Inside Amazon's technology test-bed

Michael Kenward visits Amazon's Baltimore technology test-bed and explains how robotics underpins a fundamental change in its operations.

After you negotiate airport style security, and walk by the posters advertising free flu jabs, the first impressions on entering Amazon’s high-tech warehouse near Baltimore are the noise and the lack of people.

The din comes from miles of conveyors that carry the many thousands of packages that leave each ‘fulfilment centre’ - , as Amazon dubs its warehouses - every day.

A product’s journey through Amazon’s system begins with what at first glance appears to be a somewhat counter-intuitive approach to product stowing – whereby inventory entering the warehouse is deliberately randomly distributed by teams of “Stowers” into bins within 2-metre-high storage pods carried by mobile robot drive units.

Such a chaotic approach to storing inventory - dubbed random stow by Amazon - would have once been unthinkable. But by randomly distributing items in this way and using an overarching IT system known as Amazon Web Services (AWS) to bring together  the data on every single item within the system, pickers are able to locate products far more quickly than if they had to visit a dedicated shelf for each product.

The system also makes far more efficient use of every available inch of space.  “We can squeeze more stuff into the same footprint,” explained Tye Brady, Chief Technologist of Amazon Robotics, “We want our large objects to be mixed with our small objects to be mixed with our medium objects because it volume optimises.”

Although the system is underpinned by robotics and automation  Baltimore’s technology test bed still employs around 3000 workers, or “associates” as the company calls them, most of whom stand at picking stations waiting for the robots to glide up bearing their ‘pods’.

Pickers then consult a screen and select from the appropriate bins whatever customers have ordered. These items are placed into “totes” that travel along conveyor belts to packing stations where workers put orders into the familiar cardboard boxes that go back on to the conveyors where more robots label the boxes for their destinations.

Baltimore - 10/18/18 - Operations at Amazon's Baltimore Fulfillment Center today. Credit: Marty Katz/baltimorephotographer.comThe rise of the robots at Amazon started in earnest in 2012, when the company paid $775 million for the robotics company Kiva Systems (now known as Amazon Robotics). The acquisition, Amazon’s second biggest deal at the time, was for a company, formed in 2003, that had previously raised a mere $33 million in funding. Amazon Robotics has since produced more than 100,000 mobile robots or drive units for the company.

Since the acquisition the technology has evolved, and today’s fourth generation robots have more intelligence and carrying capacity in smaller devices than earlier models.

The robots are part of what Tye Brady describes as “a symphony of humans and machines working together”. But in reality ‘working together’ means that robots and humans are kept well apart.

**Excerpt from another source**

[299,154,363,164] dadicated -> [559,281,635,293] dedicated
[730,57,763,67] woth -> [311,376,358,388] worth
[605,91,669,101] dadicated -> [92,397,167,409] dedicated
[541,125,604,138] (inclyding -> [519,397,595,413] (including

The robots carry around those heavy pods in huge football-pitch-sized caged areas, on floors with bar codes that tell them exactly where they are, and communicating over a WiFi network with a central control system.

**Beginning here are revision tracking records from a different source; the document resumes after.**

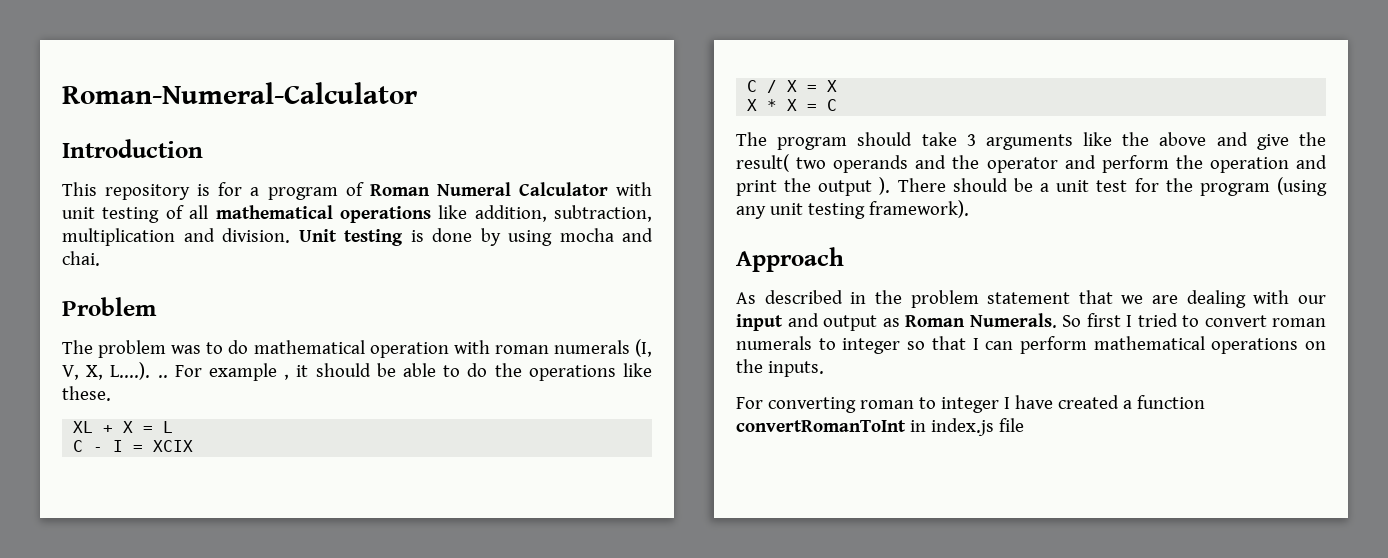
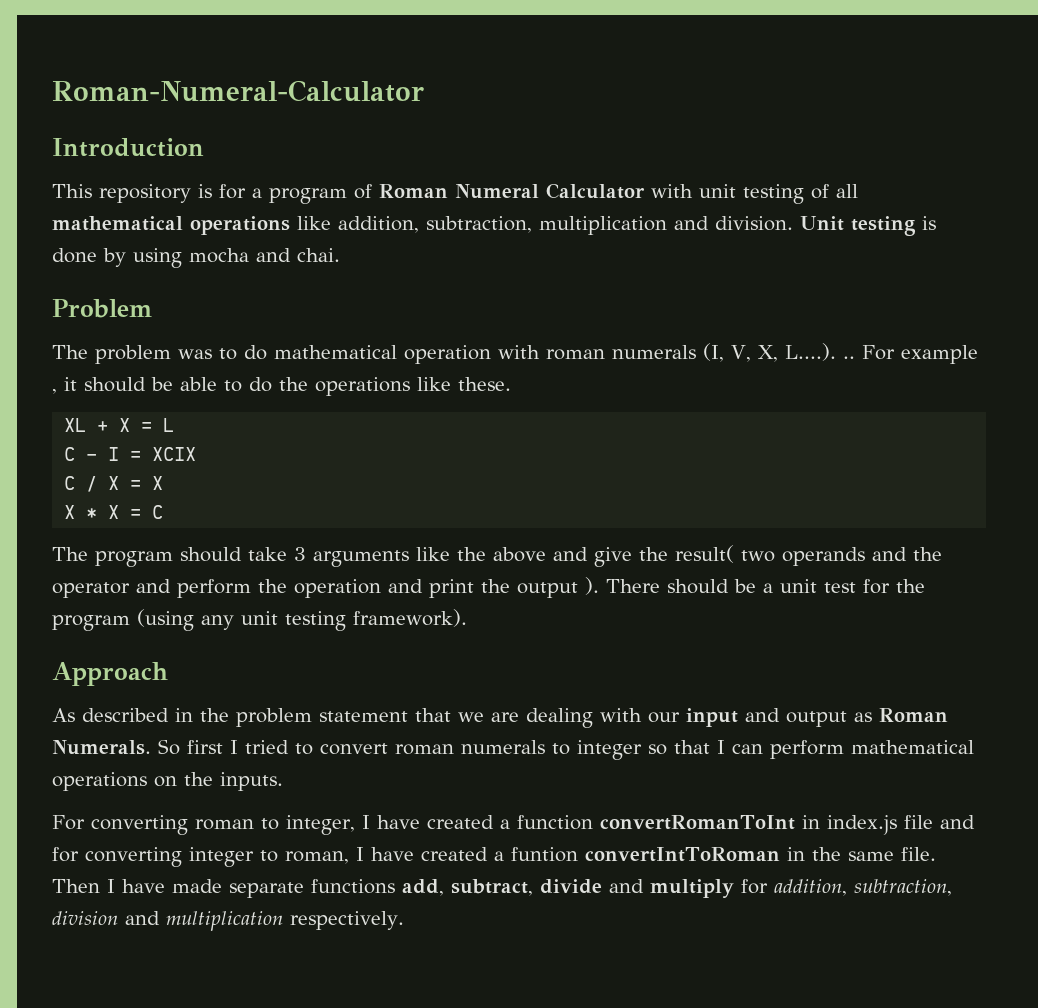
[940,397,999,413] integer -> [286,815,355,835] integer,
(1024, 425) none -> [939,815,975,829] [52,847,936,867] [52,879,952,898] [52,911,404,931] and for converting integer to roman, I have created a funtion convertIntToRoman in the same file. Then I have made separate functions add, subtract, divide and multiply for addition, subtraction, division and multiplication respectively.

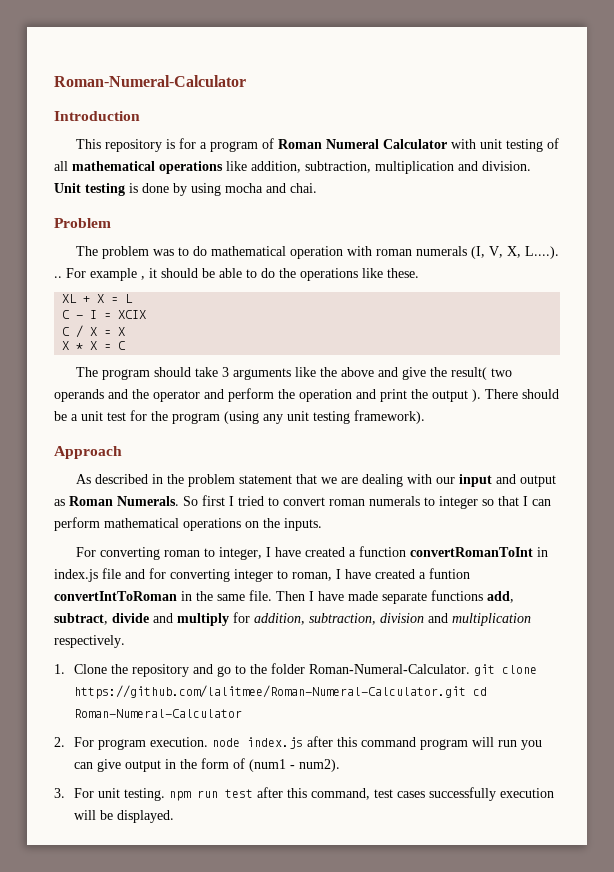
(404, 920) none -> [54,663,538,677] [74,685,488,699] [74,709,243,718] [54,736,543,750] [74,758,341,772] [54,787,555,801] [74,810,175,823] // 1. Clone the repository and go to the folder Roman-Numeral-Calculator. git clone https://github.com/lalitmee/Roman-Numeral-Calculator.git cd Roman-Numeral-Calculator // 2. For program execution. node index.js after this command program will run you can give output in the form of (num1 - num2). // 3. For unit testing. npm run test after this command, test cases successfully execution will be displayed.

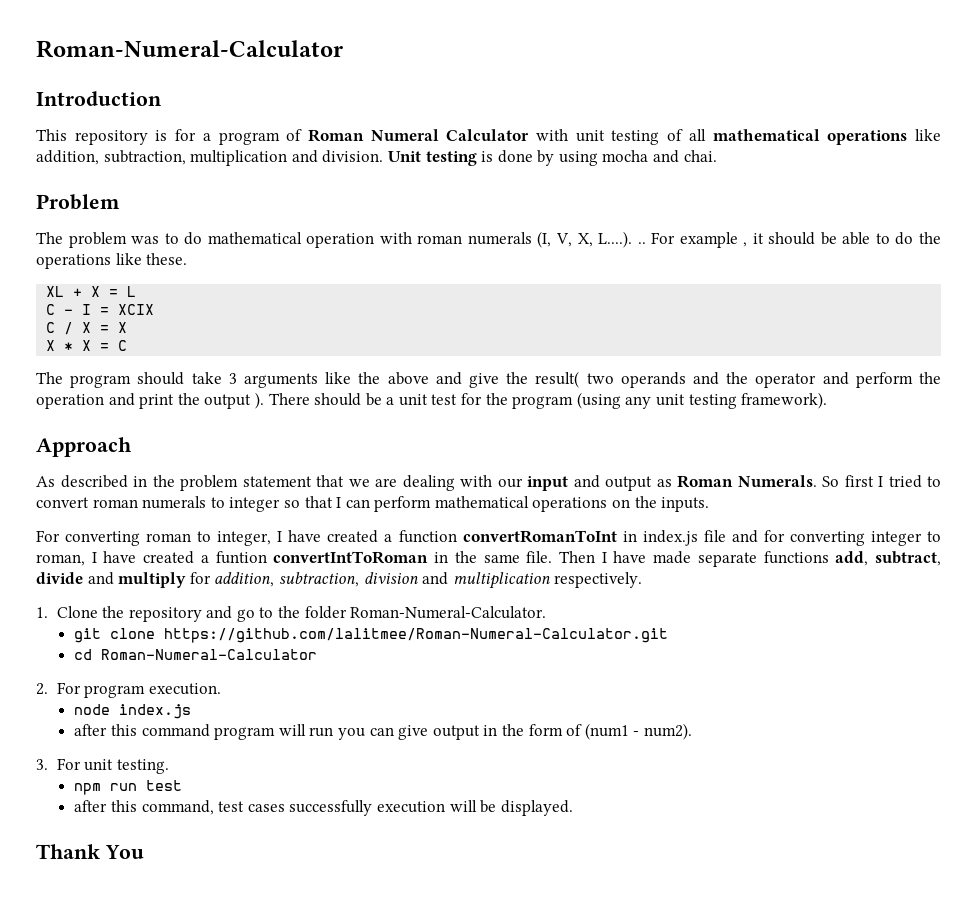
(471, 669) none -> (547, 612) //
(467, 692) none -> (669, 635) //
(209, 742) none -> (221, 689) //
(304, 743) none -> (192, 711) //
(166, 794) none -> (169, 766) //
(254, 793) none -> (183, 785) //
(175, 816) none -> [36,844,144,859] // Thank You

Robots can be dangerous, especially when carrying heavy pods and moving around close to one another. Operators can’t just walk into a cage to pick up things that have fallen out of a tote or to fix ailing robots.

Until recently, staff had to use a tablet to plot their intended path through the enclosure before they could enter the robots’ work zone. That would then tell the control system to keep the devices away from the person. But Amazon has now started trials of a new robot avoidance technology in Baltimore, with RF beacons built into the drive units. Instead of mapping a route on a tablet, the operator dons a “robotic vest” with an RF transmitter. Tapping a tablet creates an RF safety shield around the human worker and the control network causes the robots to slow down, and if necessary halt operation, as the human approaches.

The Baltimore site is also a proving ground for new technologies to track the bar codes on the assorted bins, totes, robots, and products flowing in and out of the warehouse – a situation made all the more challenging by the firm’s random stow approach to storage.

Automated optical tracking is making deeper inroads into the process in an attempt to reduce the need to use handheld scanners to read codes to record the movements of products. Cameras also scan codes on totes to monitor their progress through the system of conveyor belts. An optical computer vision system also monitors the contents of every bin in a pod.

Hand-held barcode scanners can get in the way of picking and packing. As Eli Gallaudet, a software development manager at Amazon described it, seeing pickers tucking a scanner under their chain as they tried to stow items in bins, prompted the search for better ways of keeping track of items. The quest was on to “get this hand-held scanner out of the way,” explained Gallaudet.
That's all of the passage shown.